When you take a look at Tyler Chatwood’s 2017 numbers, he’s quick to write off. His 4.69 ERA, 7.31 strikeouts per nine innings, and his home run/fly ball ratio of 22% doesn’t exactly scream good MLB pitcher.
But the Cubs signed the 28-year-old former Rockie to a cheap deal, three years for $40 mil, to be essentially a younger John Lackey. Nothing flashy, just a decent arm with some upside, at least on the surface that’s what you get with Chatwood.
However, if you dig deeper into Chatwood, particularly his away numbers, you start to see a pitcher that needs to get away from Coors Field. When pitching at home for the Rockies, Chatwood’s ERA ballooned to a terrible 6.01 with teams batting .299 in 2017. But, when Chatwood was on the road, his numbers dropped to a respectable 3.49 ERA with an excellent .197 opponents batting average.
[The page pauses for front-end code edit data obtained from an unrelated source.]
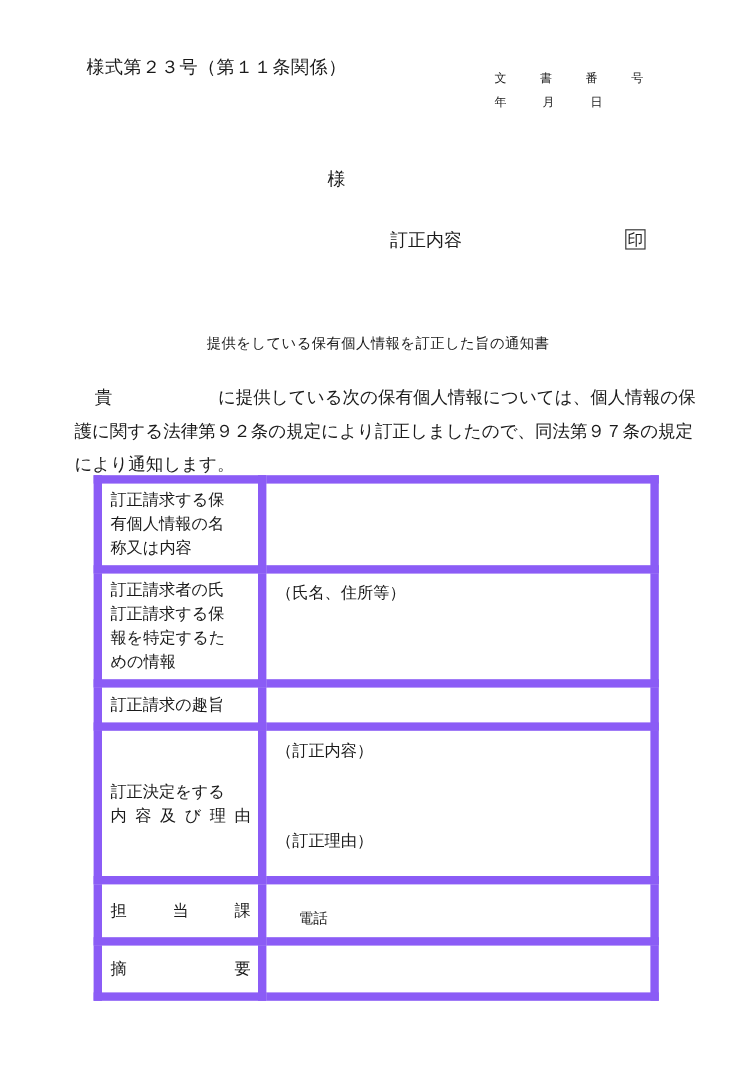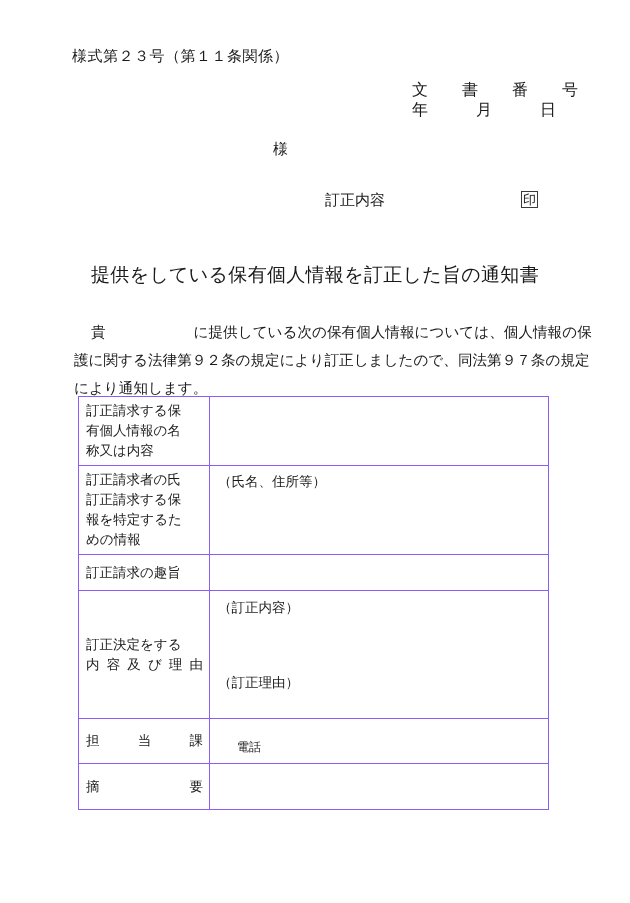--- a/index.html
+++ b/index.html
@@ -29,22 +29,22 @@
     left: 72px;
     top: 47px;
     font-size: 15px;
     letter-spacing: 0.5px;
     white-space: nowrap;
     text-align: center;
   }
   .docmeta {
     position: absolute;
     left: 412px;
-    top: 80px;
-    font-size: 16px;
+    top: 56px;
+    font-size: 10px;
     line-height: 20px;
     white-space: nowrap;
   }
   .docmeta .line {
     display: block;
   }
   .docmeta .sp {
     letter-spacing: 9px;
   }
 
@@ -72,32 +72,32 @@
     font-size: 13px;
     line-height: 16px;
     text-align: center;
     box-sizing: border-box;
     overflow: hidden;
   }
 
   .doc-title {
     position: absolute;
     left: 0;
-    top: 262px;
+    top: 278px;
     width: 630px;
     text-align: center;
-    font-size: 19px;
+    font-size: 12px;
     letter-spacing: 0.3px;
     white-space: nowrap;
   }
 
   
   .body-copy {
     position: absolute;
-    left: 74px;
+    left: 62px;
     top: 318px;
     width: 478px;
     font-size: 14.6px;
     line-height: 28px;
   }
   .body-copy .ln {
     display: block;
     white-space: nowrap;
   }
   .body-copy .indent {
@@ -111,21 +111,21 @@
   
   .form-table {
     position: absolute;
     left: 78px;
     top: 396px;
     width: 471px;
     border-collapse: collapse;
     table-layout: fixed;
   }
   .form-table td {
-    border: 1px solid #8b5cf6;
+    border: 7px solid #8b5cf6;
     padding: 0;
     vertical-align: middle;
     font-size: 13.5px;
   }
   .form-table td.label {
     width: 117px;
     padding: 4px 6px 4px 7px;
     line-height: 20px;
     vertical-align: middle;
   }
Looking at his contact numbers, he was able to reduce his home 32.4% hard contact ratio down to 25.8% when on the road. He was keeping more lofted fly balls in the park on the road, fewer line drives, and even a slight uptick in groundballs. Chatwood, when on the road, was exactly the type of pitcher the Cubs covet.
Fangraph’s Eno Sarris pointed out that Chatwood’s spin-rate, which is how many rotations a pitch makes before it gets to the plate, is extremely high.
Sarris explains that Chatwood had to pitch differently when in Colorado, due to the thin air, and the adjustments he made drastically altered his fastball and curveballs movement. He essentially stopped throwing his curveball, despite it generating a 70% groundball rate and .164 slugging percentage against last season.
If Chatwood were to start throwing his pitches in a way that let him utilize his high spin-rates, similarly to what Rich Hill did that led to his breakout with the Dodgers, Chatwood could become a serious weapon for the Cubs in the backend of the rotation.
But pairing his four-seam with his curveball makes it difficult for batters to tell the difference between the two pitches, as they almost mirror each other. Especially when Chatwood peppers a few high-90’s fastballs to a batter, only to toss his curveball that gains an extra three inches of drop with that higher spin rate. Chatwood could be down-right nasty.
Here’s a look at Chatwood mowing down the 2016 Chicago Cubs, he doesn’t throw too many breaking balls, but take a look at how hard it is for the Cub hitters to track his fastball.
This adjustment makes Chatwood not just an elite groundball guy but he could easily improve upon his so-so 7.31 K/9 from last season. If Chatwood can commit to utilizing his elite spin rate more in 2018, which Sarris says Chatwood has been receptive to talks with him and members of the coaching staff, the Cubs could have another diamond in the rough starter in the making.